▶ TASK REQUIREMENTS
Take the entries that follow and return exactly the lines from the one holding "BANETTE - 091/217: 1" through the one holding "total: 9878.43 -> 13775.43", both included. Nothing else is needed.
··········
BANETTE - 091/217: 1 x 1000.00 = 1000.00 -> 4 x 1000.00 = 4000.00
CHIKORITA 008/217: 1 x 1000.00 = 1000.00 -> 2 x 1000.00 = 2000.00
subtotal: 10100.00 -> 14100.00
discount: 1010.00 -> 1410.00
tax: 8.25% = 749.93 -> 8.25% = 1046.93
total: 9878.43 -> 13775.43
··········
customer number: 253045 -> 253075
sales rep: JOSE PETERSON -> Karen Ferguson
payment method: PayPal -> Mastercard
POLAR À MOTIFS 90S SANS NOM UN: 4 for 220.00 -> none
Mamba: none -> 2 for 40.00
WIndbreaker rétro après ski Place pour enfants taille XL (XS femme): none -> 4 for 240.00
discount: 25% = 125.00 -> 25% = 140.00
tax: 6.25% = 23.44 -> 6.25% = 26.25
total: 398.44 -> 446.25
··········
▶ EXERCISE SOLUTION
BANETTE - 091/217: 1 x 1000.00 = 1000.00 -> 4 x 1000.00 = 4000.00
CHIKORITA 008/217: 1 x 1000.00 = 1000.00 -> 2 x 1000.00 = 2000.00
subtotal: 10100.00 -> 14100.00
discount: 1010.00 -> 1410.00
tax: 8.25% = 749.93 -> 8.25% = 1046.93
total: 9878.43 -> 13775.43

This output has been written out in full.